Work to be completed. The answer is to be the data that follows, transcribed exactly, minus its pictures.

Data under study.
★ ★ ★ ★ ★
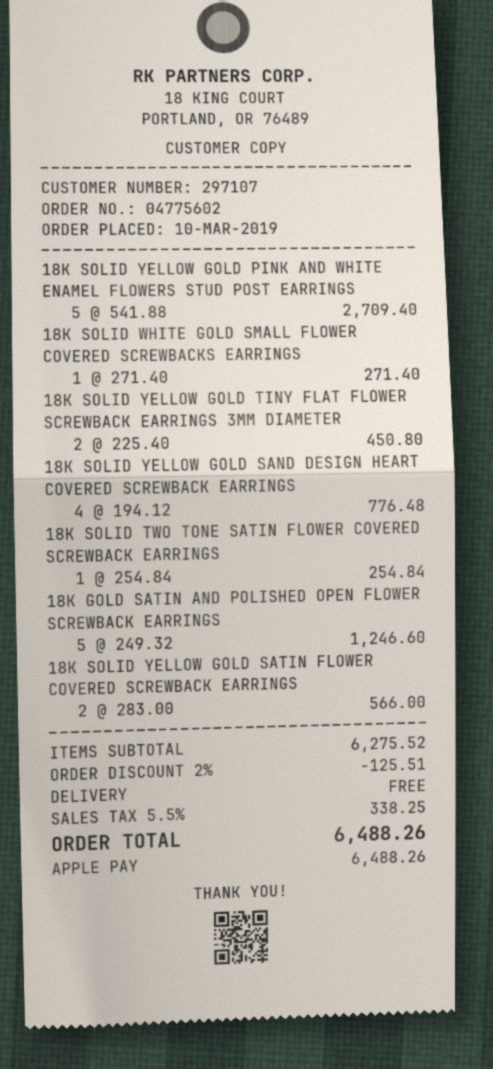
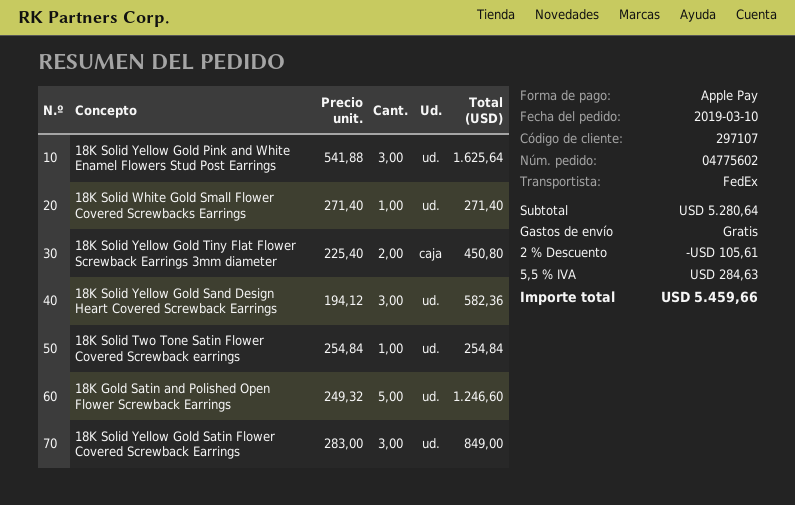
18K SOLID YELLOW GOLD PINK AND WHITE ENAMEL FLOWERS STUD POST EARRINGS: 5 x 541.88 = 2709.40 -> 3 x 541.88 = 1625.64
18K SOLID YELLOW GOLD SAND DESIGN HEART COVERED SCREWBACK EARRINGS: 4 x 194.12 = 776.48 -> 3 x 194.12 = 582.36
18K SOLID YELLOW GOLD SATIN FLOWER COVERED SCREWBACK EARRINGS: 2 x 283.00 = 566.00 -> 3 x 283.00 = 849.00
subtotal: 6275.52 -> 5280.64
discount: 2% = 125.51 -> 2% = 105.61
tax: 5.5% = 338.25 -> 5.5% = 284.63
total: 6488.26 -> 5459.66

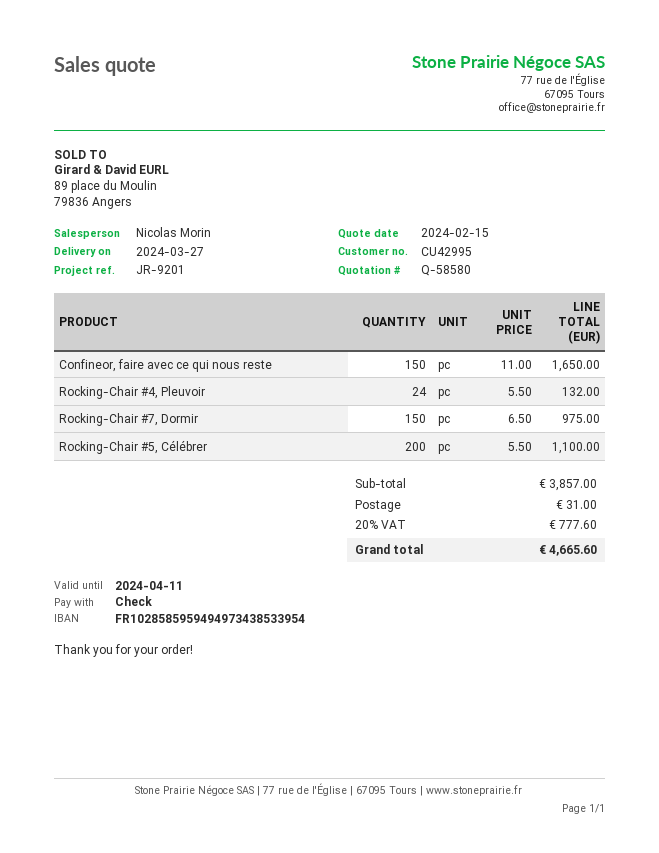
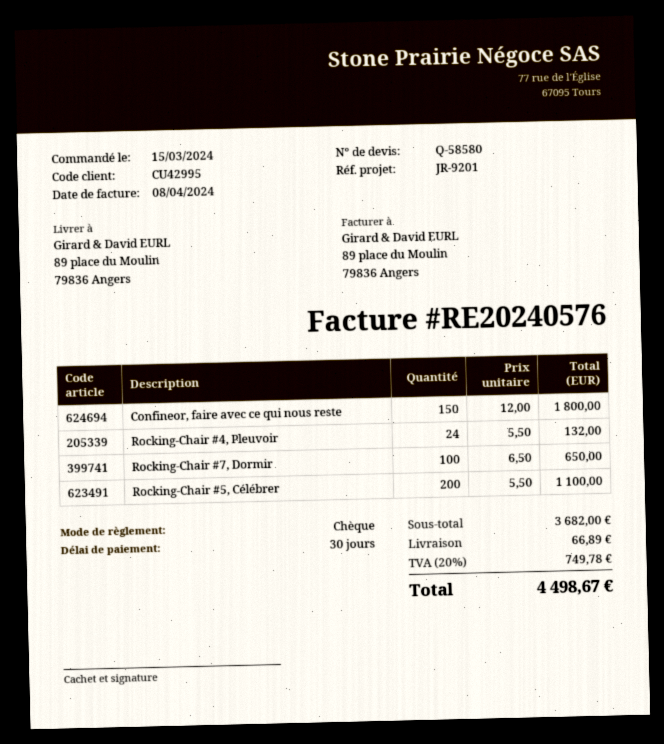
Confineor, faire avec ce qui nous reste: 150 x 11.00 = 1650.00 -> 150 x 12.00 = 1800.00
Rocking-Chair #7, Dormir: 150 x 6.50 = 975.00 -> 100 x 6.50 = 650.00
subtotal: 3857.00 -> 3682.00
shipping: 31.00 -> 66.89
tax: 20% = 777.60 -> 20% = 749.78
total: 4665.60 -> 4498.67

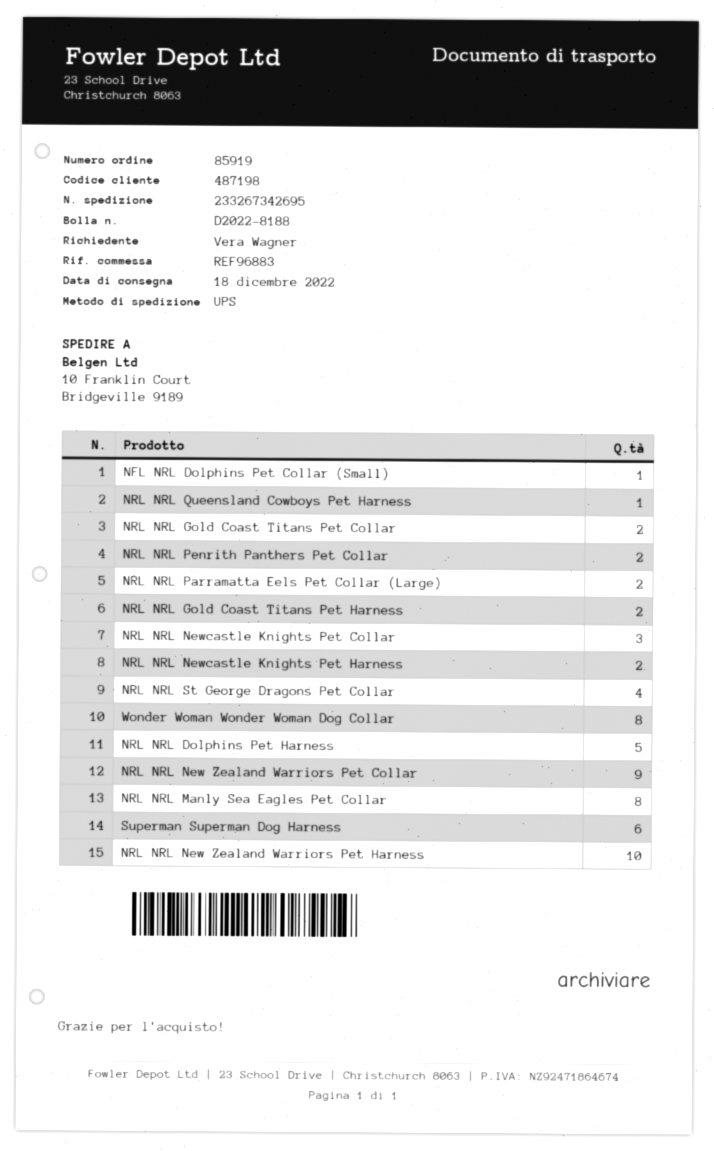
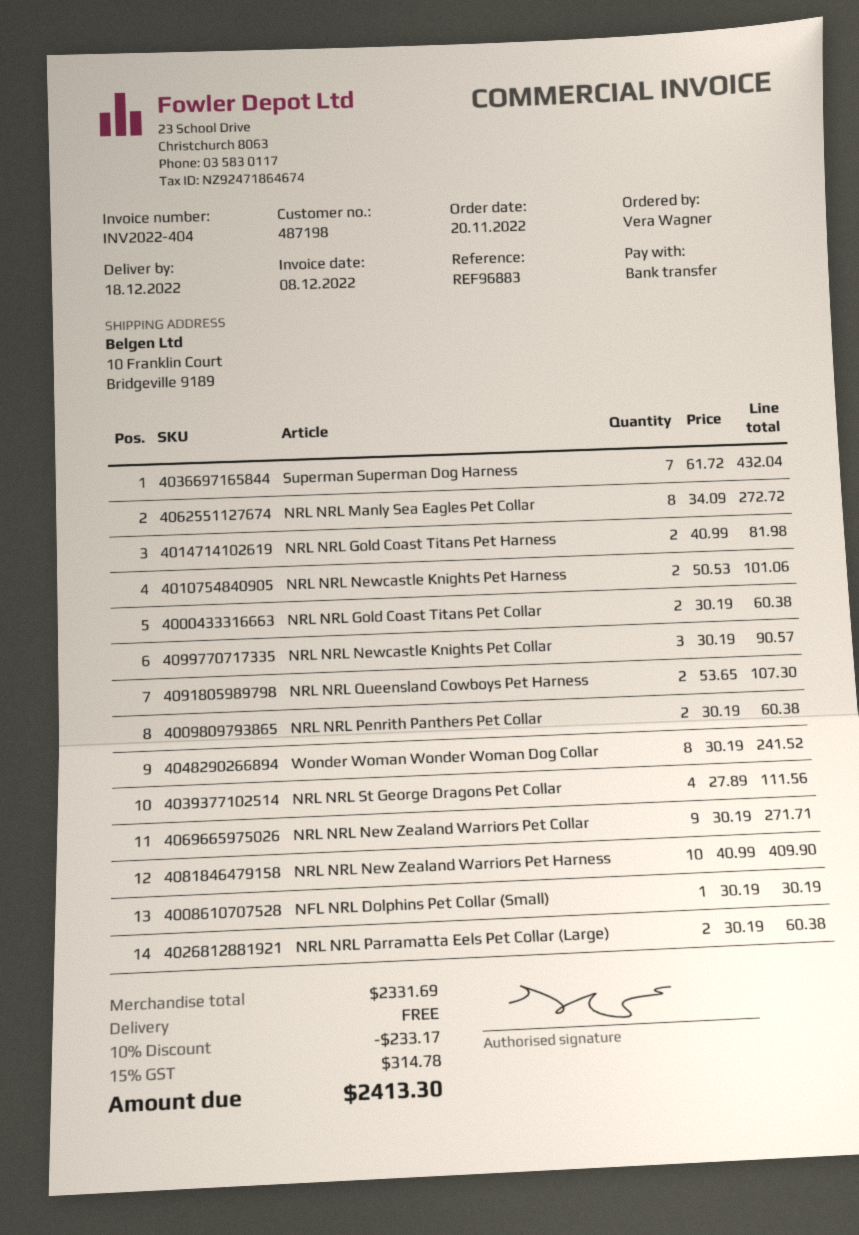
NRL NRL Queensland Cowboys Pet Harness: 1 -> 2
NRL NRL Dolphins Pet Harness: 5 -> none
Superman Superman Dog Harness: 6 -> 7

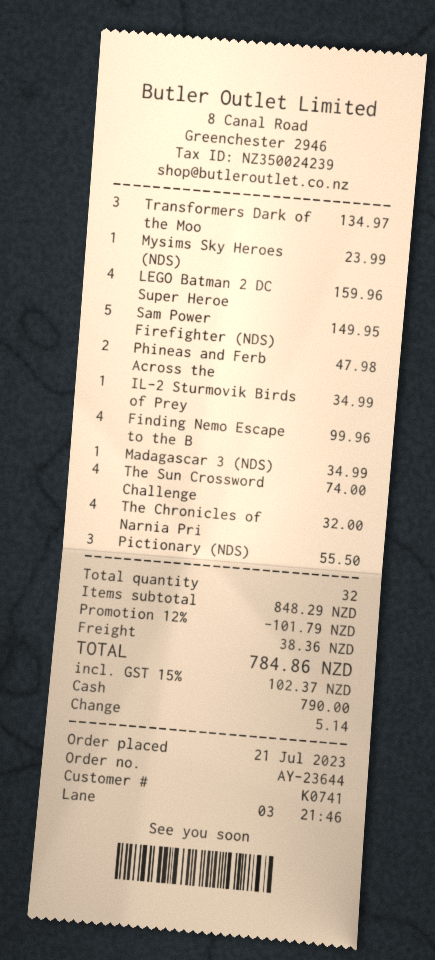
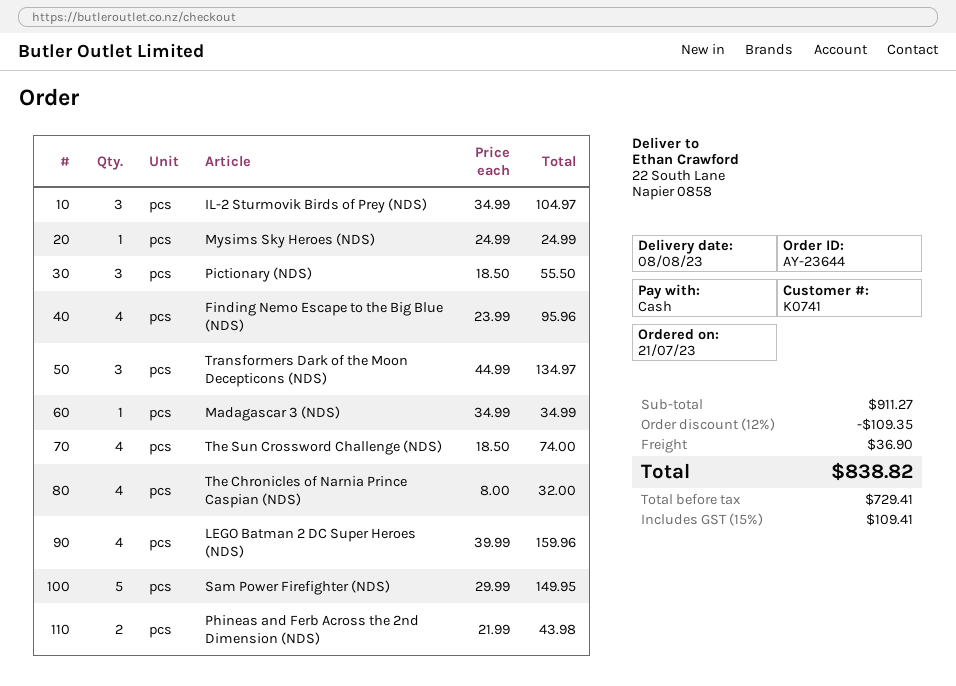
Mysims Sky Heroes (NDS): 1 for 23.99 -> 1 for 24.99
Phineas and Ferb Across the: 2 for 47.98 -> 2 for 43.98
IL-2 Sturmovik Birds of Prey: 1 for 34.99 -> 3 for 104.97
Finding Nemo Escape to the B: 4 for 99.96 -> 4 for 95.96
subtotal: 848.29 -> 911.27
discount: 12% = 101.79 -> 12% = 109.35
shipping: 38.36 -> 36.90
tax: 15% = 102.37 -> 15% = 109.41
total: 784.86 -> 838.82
★ ★ ★ ★ ★
Task answer.
18K SOLID YELLOW GOLD PINK AND WHITE ENAMEL FLOWERS STUD POST EARRINGS: 5 x 541.88 = 2709.40 -> 3 x 541.88 = 1625.64
18K SOLID YELLOW GOLD SAND DESIGN HEART COVERED SCREWBACK EARRINGS: 4 x 194.12 = 776.48 -> 3 x 194.12 = 582.36
18K SOLID YELLOW GOLD SATIN FLOWER COVERED SCREWBACK EARRINGS: 2 x 283.00 = 566.00 -> 3 x 283.00 = 849.00
subtotal: 6275.52 -> 5280.64
discount: 2% = 125.51 -> 2% = 105.61
tax: 5.5% = 338.25 -> 5.5% = 284.63
total: 6488.26 -> 5459.66

Confineor, faire avec ce qui nous reste: 150 x 11.00 = 1650.00 -> 150 x 12.00 = 1800.00
Rocking-Chair #7, Dormir: 150 x 6.50 = 975.00 -> 100 x 6.50 = 650.00
subtotal: 3857.00 -> 3682.00
shipping: 31.00 -> 66.89
tax: 20% = 777.60 -> 20% = 749.78
total: 4665.60 -> 4498.67

NRL NRL Queensland Cowboys Pet Harness: 1 -> 2
NRL NRL Dolphins Pet Harness: 5 -> none
Superman Superman Dog Harness: 6 -> 7

Mysims Sky Heroes (NDS): 1 for 23.99 -> 1 for 24.99
Phineas and Ferb Across the: 2 for 47.98 -> 2 for 43.98
IL-2 Sturmovik Birds of Prey: 1 for 34.99 -> 3 for 104.97
Finding Nemo Escape to the B: 4 for 99.96 -> 4 for 95.96
subtotal: 848.29 -> 911.27
discount: 12% = 101.79 -> 12% = 109.35
shipping: 38.36 -> 36.90
tax: 15% = 102.37 -> 15% = 109.41
total: 784.86 -> 838.82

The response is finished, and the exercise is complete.